Das Buch geht unheimlich spannend los: Alex Blake, die Protagonisten, ist eine begnadete Biologin die im Rahmen des 30 jährigen Jubiläums des Waffenstillstandes zwischen Amerika und Vietnam Schädel restaurieren soll. Dies erweist sich jedoch als heikle Sache, da den Schädeln bzw den Toten jeder Respekt genommen wurde, da sie mit Graffitis besprüht wurden, als Kerzenständer missbraucht wurden oder einfach als makaberes Andenken für die Soldaten dienen sollte. Anschließend sollen sie in einer feierlichen Zeremonie an Vietnam übergeben werde. 

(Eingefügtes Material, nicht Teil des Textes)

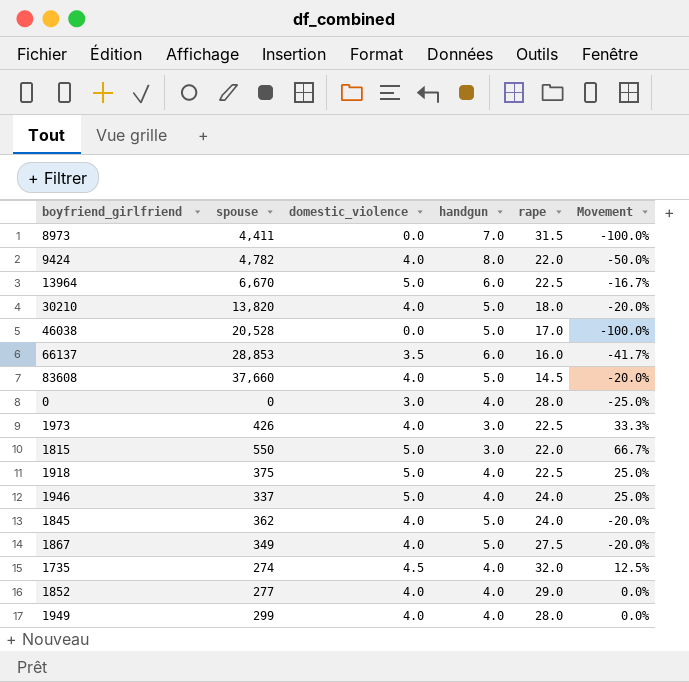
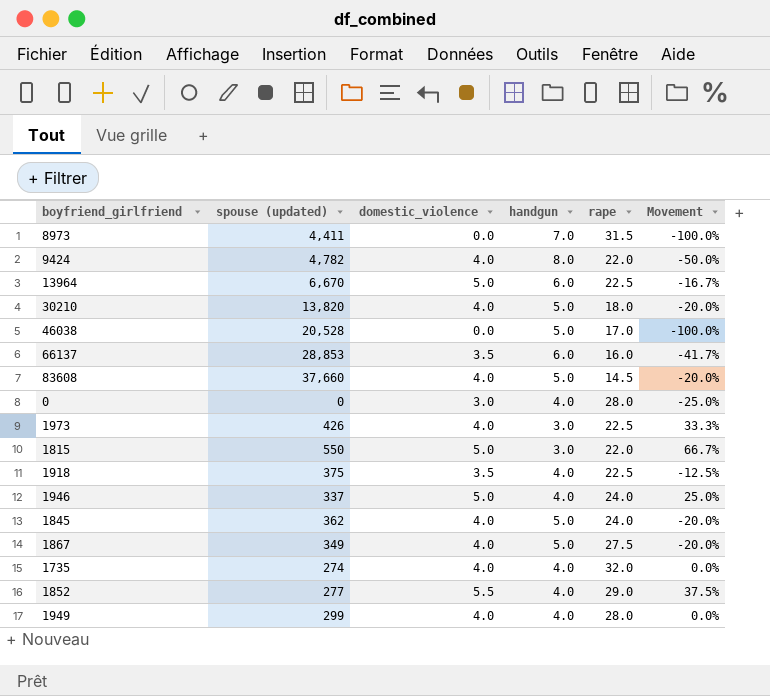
column name: spouse -> spouse (updated)
1918 | domestic_violence: 5.0 -> 3.5
1918 | Movement: 25.0% -> -12.5%
1735 | domestic_violence: 4.5 -> 4.0
1735 | Movement: 12.5% -> 0.0%
1852 | domestic_violence: 4.0 -> 5.5
1852 | Movement: 0.0% -> 37.5%

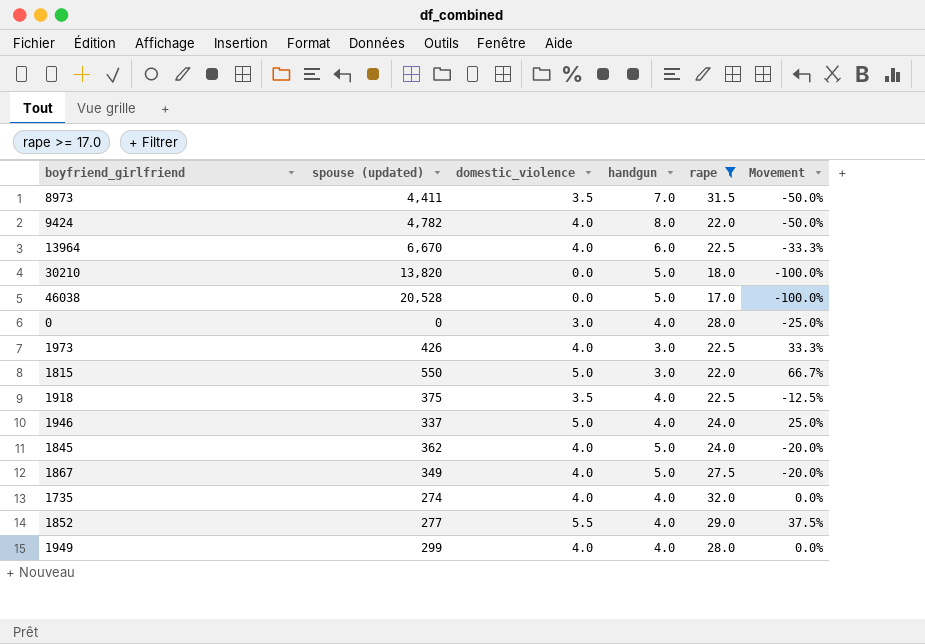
filter: none -> rape >= 17.0
8973 | domestic_violence: 0.0 -> 3.5
8973 | Movement: -100.0% -> -50.0%
13964 | domestic_violence: 5.0 -> 4.0
13964 | Movement: -16.7% -> -33.3%
30210 | domestic_violence: 4.0 -> 0.0
30210 | Movement: -20.0% -> -100.0%

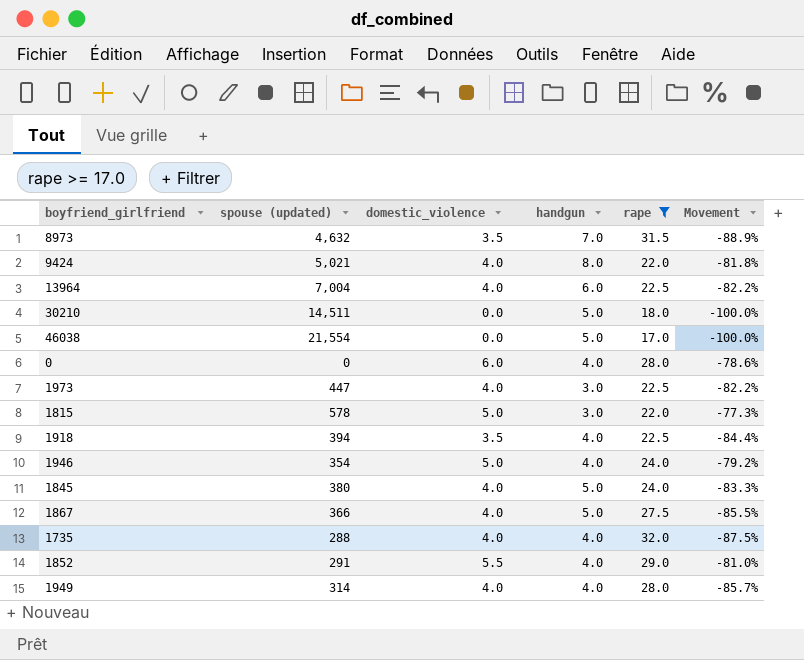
column Movement | formula: ([domestic_violence] - [handgun]) / [handgun] -> ([domestic_violence] - [rape]) / [rape]
8973 | spouse (updated): 4,411 -> 4,632
9424 | spouse (updated): 4,782 -> 5,021
13964 | spouse (updated): 6,670 -> 7,004
30210 | spouse (updated): 13,820 -> 14,511
46038 | spouse (updated): 20,528 -> 21,554
0 | domestic_violence: 3.0 -> 6.0
1973 | spouse (updated): 426 -> 447
1815 | spouse (updated): 550 -> 578
1918 | spouse (updated): 375 -> 394
1946 | spouse (updated): 337 -> 354
1845 | spouse (updated): 362 -> 380
1867 | spouse (updated): 349 -> 366
1735 | spouse (updated): 274 -> 288
1852 | spouse (updated): 277 -> 291
1949 | spouse (updated): 299 -> 314

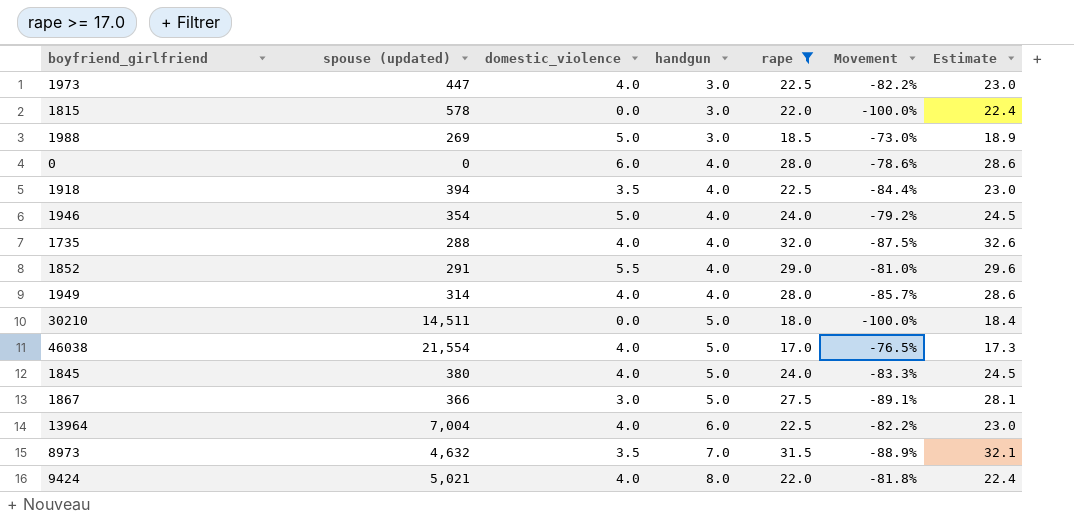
row order: none -> handgun ascending
column Estimate | formula: none -> [rape] * 1.02
1815 | domestic_violence: 5.0 -> 0.0
1815 | Movement: -77.3% -> -100.0%
row 1988: none -> 269 | 5.0 | 3.0 | 18.5 | -73.0% | 18.9
46038 | domestic_violence: 0.0 -> 4.0
46038 | Movement: -100.0% -> -76.5%
1867 | domestic_violence: 4.0 -> 3.0
1867 | Movement: -85.5% -> -89.1%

In einem der Schädel findet Alex jedoch eine geheime Botschaft, die auf ein Massaker, den Mord unzähliger Zivilisten, hindeutet. Sie beschließt der Sache nachzugehen, und hat bald einen schrecklichen Verdacht: Ihr eigener Vater der im Vietnamkrieg fiel könnte mit den Morden in Verbindung stehen.
Zeitgleich sterben um sie rum Menschen, die mit diesem Fall in Zusammenhang gebracht werden könnten, obwohl sie aus einer ganz anderen Branche kommen. Also beginnt Alex zu recherchieren, und gibt sich damit in sehr große Gefahr.

An sich klingt die Story ja ganz nett oder? Wäre sie auch, wäre da nicht dieses völlig überzogene Superheldengehabe, dass mich mehr an Tomb Raider erinnert, als an eine durchschnittliche Biologin im besten Alter. Sie übersteht Situationen ohne mit der Wimper zu zucken, für die andere Leute jahrelange Therapien bräuchten, meistert heldenhaft Anschläge, Bedrohungen und ähnliches quasi im Alleingang, und scheint auch sonst so ziemlich DIE Verkörperung einer Heldin zu sein.

Eine spannende Geschichte, die völlig übertrieben endet, und mir daher nicht in guter Erinnerung bleiben wird.